Se souvient-on des ventouses médicales ? C’étaient des ampoules de verre que l’on appliquait sur le dos ou le ventre d’un patient à des fins de traitements tels que la saignée, la décongestion des voies respiratoires, etc. Je compris, bien plus tard que l’homme avait imité la nature car certaines espèces animales - araignées, pieuvres, « unk"-geckos sont dotées de ventouses. Le plus cocasse est que même les sangsues autrefois considérées comme des parasites sont aujourd’hui mises à contribution pour cicatriser une plaie fraîche ou soulager quelqu’un de son mauvais sang.
Et voilà que je découvre, dans le genre humain, l'existence de spécimens auxquels poussent instinctivement des ventouses qui leur permettent de s’agripper aux chairs d’un monarque tout en gonflant ce dernier. Ils viennent d’un peu partout : partis politiques, société dite civile. Ils sortent également de la presse, des artistes plasticiens, musiciens et, hélas, des écrivains. Tous ces aspirateurs font partie des bagages de l’avion royal pour être présentés comme des trophées. C’est bien qu’un roi nègre donne, à l’Etranger, l’image du monarque éclairé qui n’emprisonne pas les penseurs de son royaume. Politiquement correct ! N’en déplaise aux fâcheux !
Médicales ou intellectuelles, les ventouses ont en commun de « regaillardir » leur support. Tel chef d’Etat, par exemple gonflera d’orgueil après avoir posé devant le burin d’un sculpteur, inspiré la muse du poète et s’être fait biographier par l’écrivain de basse cour. Au finish, chacun y trouve son compte. Mais quelle perversion !
Incapables de vérité et indigents de vertu, les ventouses humaines ne poursuivent qu’un but : se remplir le plus rapidement possible. On les distingue par leurs propos flamboyants mais stériles à la réflexion. Ces humanoïdes s’agitent dans toutes les chapelles et confréries susceptibles de procurer fortune et notoriété. D’où les vas et viens époustouflants entre adoration et apostasie. Ne faites surtout pas allusion à leur duplicité. Vous serez traités de jaloux, aigri et méchant.
Ces parasites vivent si pathétiquement dans l’angoisse de ne pas être oubliés sur les guests lists des services du protocole qu’ils bombardent ces derniers avec des vœux de nouvel an réitérés jusqu’en Août. Faut-il les mépriser ? Il convient plutôt de les plaindre… La mort spirituelle et intellectuelle qui les frappe est bien plus insoutenable que la mort biologique attendue de toute vie.
Brel, mon cher Jacques, que penses-tu de « Ces gens là » ?
Ils ne vivent pas, Monsieur
Ils trichent… »
Seule la liberté féconde l’esprit, la connivence l’atrophie et finit par le tuer.
Quoi de plus mortel, en effet, que d’être doté des facultés de défendre son peuple et choisir les subsides du silence ?

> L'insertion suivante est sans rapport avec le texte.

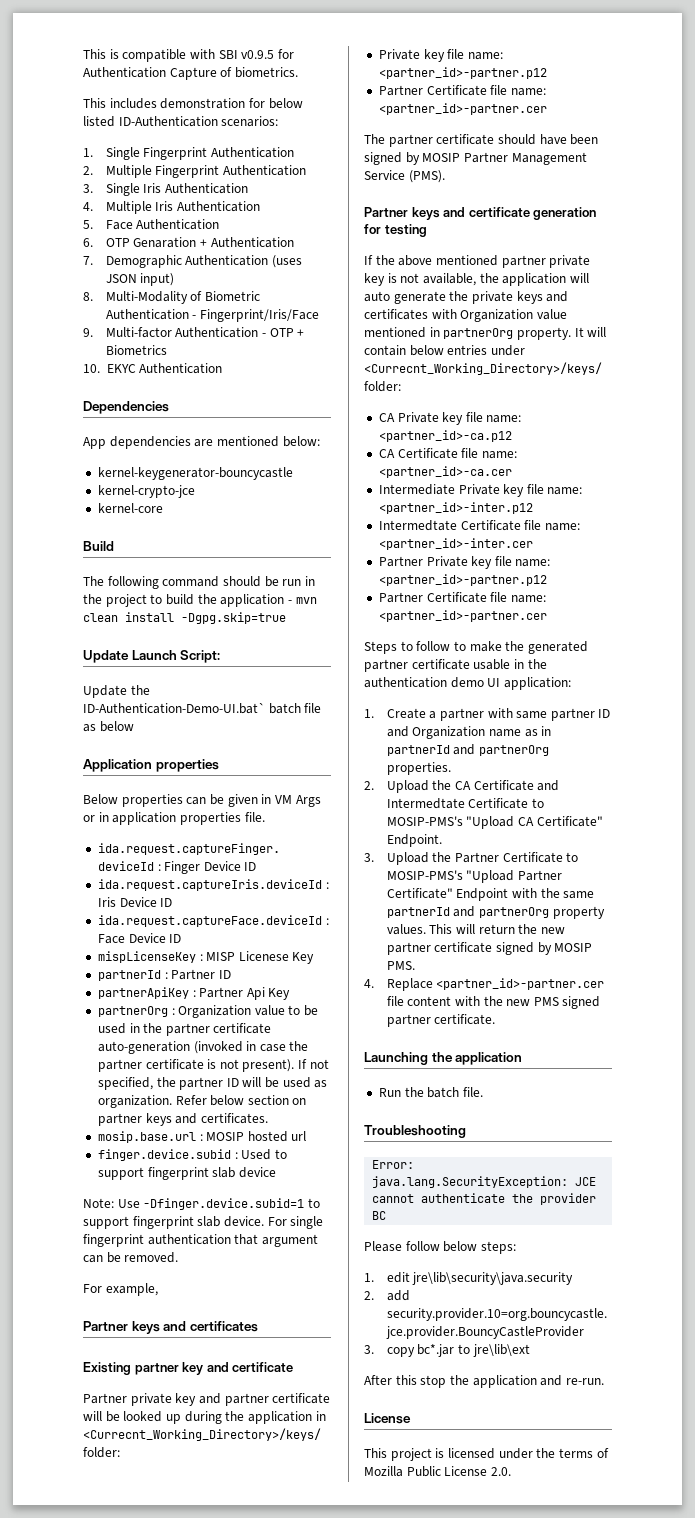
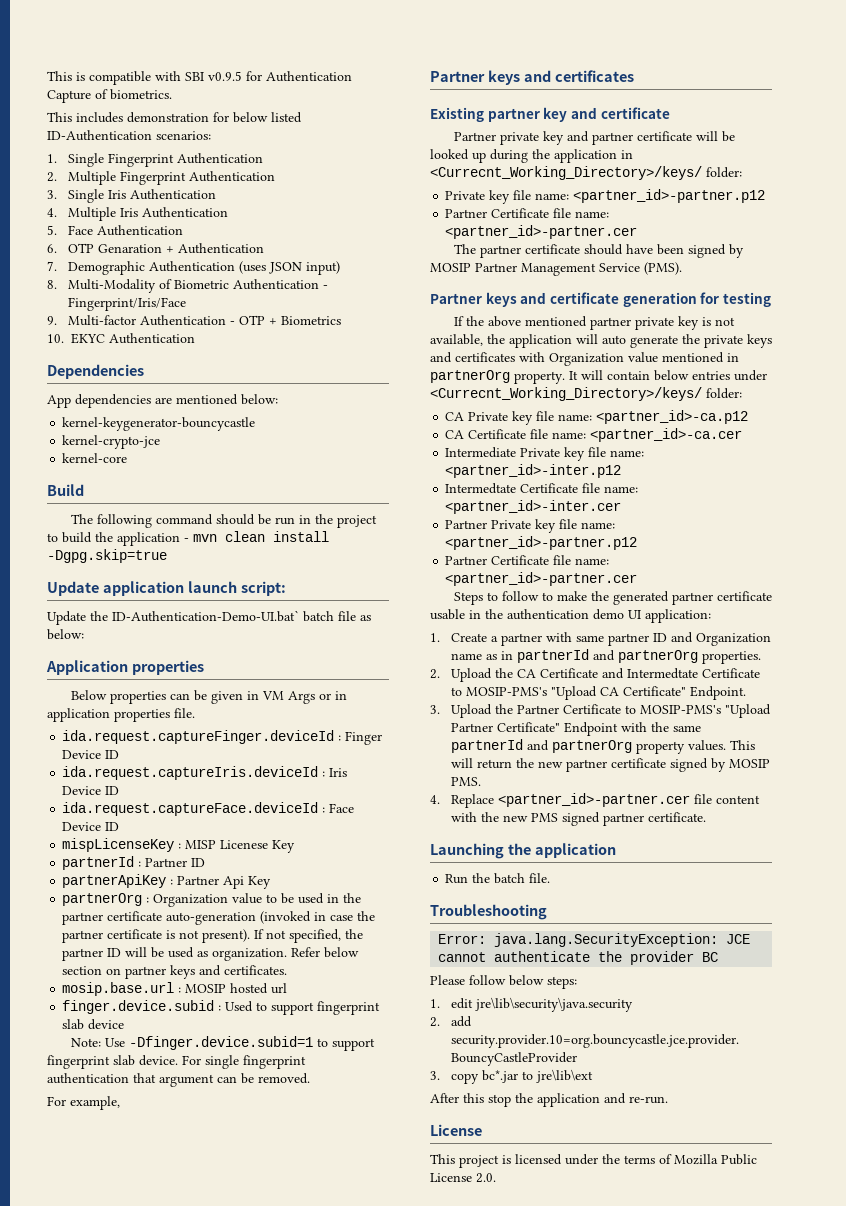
[131,650,221,663] Launch Script: -> [102,581,286,596] application launch script:
[99,721,134,732] below -> [47,629,84,640] below:

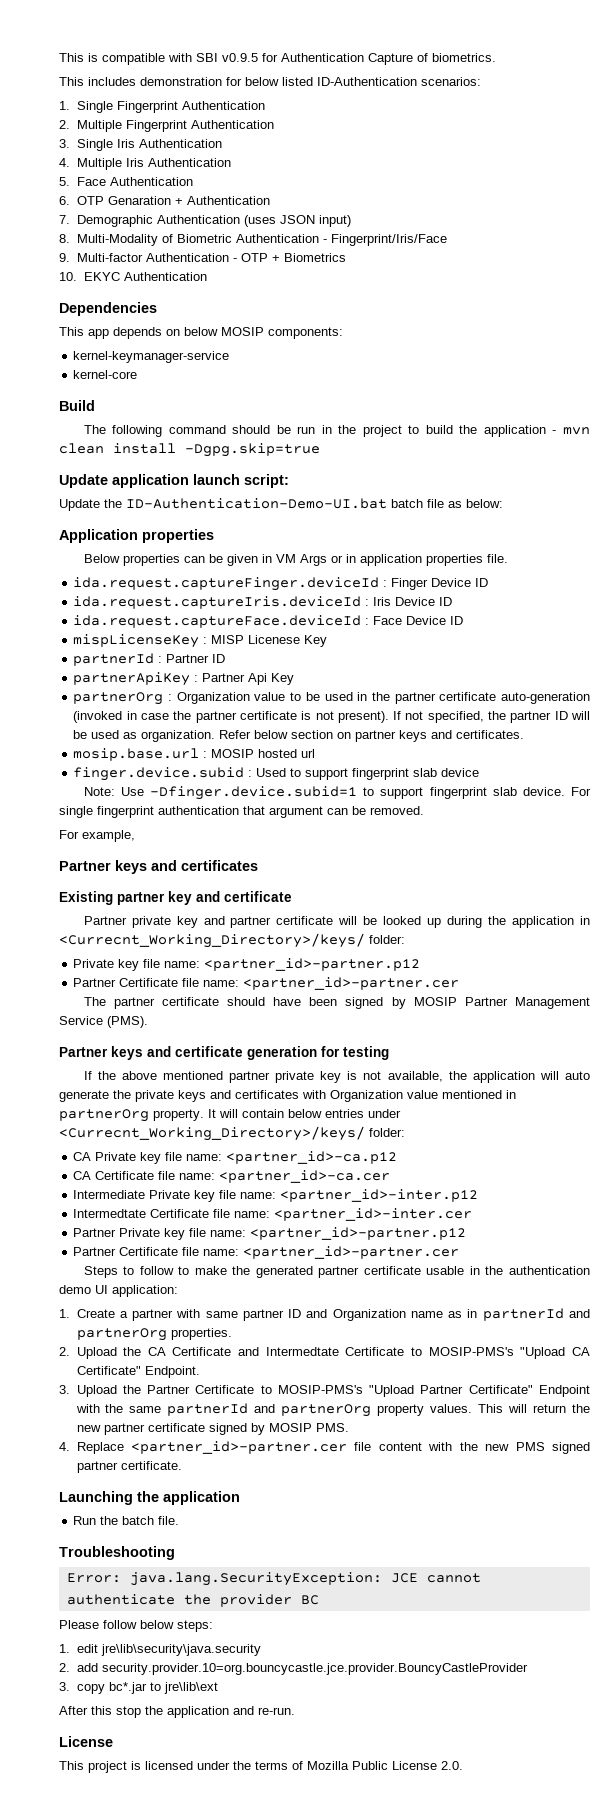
[47,394,278,408] [62,417,256,431] [62,435,161,449] App dependencies are mentioned below: // kernel-keygenerator-bouncycastle // kernel-crypto-jce -> [59,327,343,339] [73,351,230,363] This app depends on below MOSIP components: // kernel-keymanager-service
[112,610,299,622] ID-Authentication-Demo-UI.bat` -> [126,498,387,509] ID-Authentication-Demo-UI.bat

Un auteur rassasié non par le produit de son travail mais par les avantages que lui procure le Pouvoir ne fientera que des œuvrettes. Les créations majeures naissent de l’inquiétude questionneuse et du mal d’une société. N’exister que par les faveurs mercantiles d’un régime désavoué est double signe de mauvaise foi et d’impotence.
La liberté d’expression ne saurait s’accommoder ni d’entraves ni gratitude à un régime. Il n’est certes pas donné à tout le monde d’être Ousmane Sembene, Boris Diop, Ken Bugul, Latif Coulibaly. C’est-à dire de s’offrir le luxe de ne pas être quelqu’un par la grâce de quelqu’un d’autre.
Vivre c’est choisir. Pour ma part, Caviar et foie gras du Palais ne conviennent guère au mien trop habitué au couscous-mbuum pour y renoncer.